Tindak Lanjut Perbup, Dishub Sorong Sosialisasikan Trayek Angkutan Lingkar Aimas
Dinas Perhubungan (Dishub) Kabupaten Sorong melakukan sosialisasi rekayasa jaringan trayek angkutan kota dan angkutan pedesaan pada Rabu, (6/7/2025). Langkah ini diambil untuk menindaklanjuti Peraturan Bupati yang bertujuan meningkatkan pelayanan transportasi publik, khususnya di area yang sebelumnya belum terlayani secara optimal.
Kepala Dinas Perhubungan Kabupaten Sorong, Semuel Maniani, menjelaskan bahwa pertemuan tersebut merupakan tindak lanjut langsung dari regulasi baru. "Pertemuan kami hari ini adalah menindaklanjuti peraturan bupati yang baru saja dikeluarkan. Maka hari ini kami mengundang instansi terkait, perwakilan sopir, dan Organda di Kabupaten Sorong untuk menindaklanjuti terkait trayek jalur lingkar Aimas," ujar Semuel.

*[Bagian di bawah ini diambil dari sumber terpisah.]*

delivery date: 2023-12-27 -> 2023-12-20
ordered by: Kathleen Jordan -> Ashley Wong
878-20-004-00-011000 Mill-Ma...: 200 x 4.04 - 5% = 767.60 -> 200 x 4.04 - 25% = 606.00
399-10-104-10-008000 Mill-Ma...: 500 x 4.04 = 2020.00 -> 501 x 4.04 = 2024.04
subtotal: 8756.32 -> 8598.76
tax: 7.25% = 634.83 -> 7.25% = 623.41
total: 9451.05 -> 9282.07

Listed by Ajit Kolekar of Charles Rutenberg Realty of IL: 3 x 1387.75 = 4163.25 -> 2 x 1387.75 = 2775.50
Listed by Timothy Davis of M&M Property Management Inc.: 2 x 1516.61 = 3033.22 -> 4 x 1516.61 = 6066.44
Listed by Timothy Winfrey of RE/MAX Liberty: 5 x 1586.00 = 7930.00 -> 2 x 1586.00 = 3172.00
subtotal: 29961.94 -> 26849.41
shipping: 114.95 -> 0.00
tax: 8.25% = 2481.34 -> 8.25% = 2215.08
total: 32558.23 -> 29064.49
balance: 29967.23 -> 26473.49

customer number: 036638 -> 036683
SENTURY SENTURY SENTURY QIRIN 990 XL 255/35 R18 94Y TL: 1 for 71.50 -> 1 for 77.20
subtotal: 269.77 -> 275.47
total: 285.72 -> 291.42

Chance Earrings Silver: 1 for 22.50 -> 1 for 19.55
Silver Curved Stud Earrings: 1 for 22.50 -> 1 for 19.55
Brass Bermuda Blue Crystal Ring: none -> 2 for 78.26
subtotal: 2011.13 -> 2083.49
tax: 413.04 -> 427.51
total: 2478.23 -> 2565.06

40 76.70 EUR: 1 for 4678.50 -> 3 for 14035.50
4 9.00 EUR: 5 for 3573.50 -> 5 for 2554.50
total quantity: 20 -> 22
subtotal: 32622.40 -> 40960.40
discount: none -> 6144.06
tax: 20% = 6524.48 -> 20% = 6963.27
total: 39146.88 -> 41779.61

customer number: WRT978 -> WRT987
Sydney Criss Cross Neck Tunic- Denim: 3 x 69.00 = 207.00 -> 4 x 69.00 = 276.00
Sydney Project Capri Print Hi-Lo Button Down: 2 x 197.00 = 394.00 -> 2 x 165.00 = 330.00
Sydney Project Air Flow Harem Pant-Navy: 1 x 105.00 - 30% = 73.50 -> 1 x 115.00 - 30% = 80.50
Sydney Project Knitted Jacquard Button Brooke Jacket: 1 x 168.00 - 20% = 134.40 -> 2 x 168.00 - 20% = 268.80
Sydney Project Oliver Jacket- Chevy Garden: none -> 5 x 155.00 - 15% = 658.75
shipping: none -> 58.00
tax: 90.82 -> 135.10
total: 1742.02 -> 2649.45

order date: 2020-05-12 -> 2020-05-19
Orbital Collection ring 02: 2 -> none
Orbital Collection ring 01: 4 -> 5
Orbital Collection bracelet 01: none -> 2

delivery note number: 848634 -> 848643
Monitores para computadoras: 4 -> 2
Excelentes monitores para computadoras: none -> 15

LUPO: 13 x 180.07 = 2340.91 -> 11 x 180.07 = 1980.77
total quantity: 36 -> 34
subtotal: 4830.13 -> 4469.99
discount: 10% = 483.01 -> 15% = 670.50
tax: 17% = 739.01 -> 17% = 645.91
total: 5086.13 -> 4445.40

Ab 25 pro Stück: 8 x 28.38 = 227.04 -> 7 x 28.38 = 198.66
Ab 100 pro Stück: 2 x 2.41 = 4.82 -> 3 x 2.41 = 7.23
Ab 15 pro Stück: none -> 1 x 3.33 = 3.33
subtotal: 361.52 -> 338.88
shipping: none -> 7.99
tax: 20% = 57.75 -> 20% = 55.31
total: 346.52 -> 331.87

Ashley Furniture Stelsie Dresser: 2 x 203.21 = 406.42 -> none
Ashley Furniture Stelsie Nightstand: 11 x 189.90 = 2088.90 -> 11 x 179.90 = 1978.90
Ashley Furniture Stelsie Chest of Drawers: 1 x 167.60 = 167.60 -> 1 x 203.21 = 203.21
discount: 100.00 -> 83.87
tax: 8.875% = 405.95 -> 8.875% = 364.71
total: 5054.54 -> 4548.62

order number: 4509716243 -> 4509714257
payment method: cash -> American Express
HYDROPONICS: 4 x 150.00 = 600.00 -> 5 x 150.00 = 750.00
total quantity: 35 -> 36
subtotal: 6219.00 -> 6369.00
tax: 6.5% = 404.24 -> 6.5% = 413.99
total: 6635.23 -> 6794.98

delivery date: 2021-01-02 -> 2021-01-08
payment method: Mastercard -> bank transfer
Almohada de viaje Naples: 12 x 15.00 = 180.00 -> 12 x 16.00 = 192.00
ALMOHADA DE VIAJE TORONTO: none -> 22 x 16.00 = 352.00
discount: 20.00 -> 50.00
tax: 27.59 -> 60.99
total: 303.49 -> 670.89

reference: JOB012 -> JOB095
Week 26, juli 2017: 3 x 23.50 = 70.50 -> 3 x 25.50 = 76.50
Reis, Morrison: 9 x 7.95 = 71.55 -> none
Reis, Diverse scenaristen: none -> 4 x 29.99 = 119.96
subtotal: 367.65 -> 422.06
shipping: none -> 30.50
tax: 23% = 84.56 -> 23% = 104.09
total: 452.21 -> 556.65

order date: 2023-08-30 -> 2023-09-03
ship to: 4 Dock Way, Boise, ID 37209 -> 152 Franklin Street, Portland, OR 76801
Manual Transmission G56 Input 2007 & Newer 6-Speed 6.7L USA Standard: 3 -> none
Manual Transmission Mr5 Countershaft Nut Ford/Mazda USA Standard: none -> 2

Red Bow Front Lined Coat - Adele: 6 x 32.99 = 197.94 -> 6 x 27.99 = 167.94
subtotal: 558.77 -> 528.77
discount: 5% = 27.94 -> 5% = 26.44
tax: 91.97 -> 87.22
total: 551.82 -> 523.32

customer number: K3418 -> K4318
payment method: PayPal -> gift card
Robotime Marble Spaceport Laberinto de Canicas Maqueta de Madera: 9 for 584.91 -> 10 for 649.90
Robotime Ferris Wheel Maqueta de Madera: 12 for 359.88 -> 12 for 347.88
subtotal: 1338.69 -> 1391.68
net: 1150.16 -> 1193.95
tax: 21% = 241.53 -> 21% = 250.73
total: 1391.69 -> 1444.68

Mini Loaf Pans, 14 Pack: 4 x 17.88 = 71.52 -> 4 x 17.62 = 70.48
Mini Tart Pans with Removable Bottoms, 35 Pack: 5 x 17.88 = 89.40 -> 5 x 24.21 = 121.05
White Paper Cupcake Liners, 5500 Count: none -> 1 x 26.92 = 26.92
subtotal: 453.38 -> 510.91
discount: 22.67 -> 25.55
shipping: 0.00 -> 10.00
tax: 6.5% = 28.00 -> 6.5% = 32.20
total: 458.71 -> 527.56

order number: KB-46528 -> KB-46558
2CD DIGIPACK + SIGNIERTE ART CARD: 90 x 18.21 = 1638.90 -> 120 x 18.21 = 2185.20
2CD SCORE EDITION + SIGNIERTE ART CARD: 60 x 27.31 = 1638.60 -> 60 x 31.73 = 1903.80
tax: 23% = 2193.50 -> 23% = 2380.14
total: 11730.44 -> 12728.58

Salah satu fokus utama dari rekayasa ini adalah trayek lingkar Aimas yang kini dibagi menjadi tiga rute, yaitu Aimas 01 dan Aimas 02. Trayek Aimas 01 akan melayani rute dari Terminal Mariat - UNIMUDA - Pasar Pujasera - Malawele - Malawili - Alun-alun - berputar di Transat - kembali ke Alun-alun - RSUD - Tugu Merah - berputar di Kantor Bupati - dan berakhir di Terminal Mariat. Sementara itu, trayek Aimas 02 akan melayani rute sebaliknya.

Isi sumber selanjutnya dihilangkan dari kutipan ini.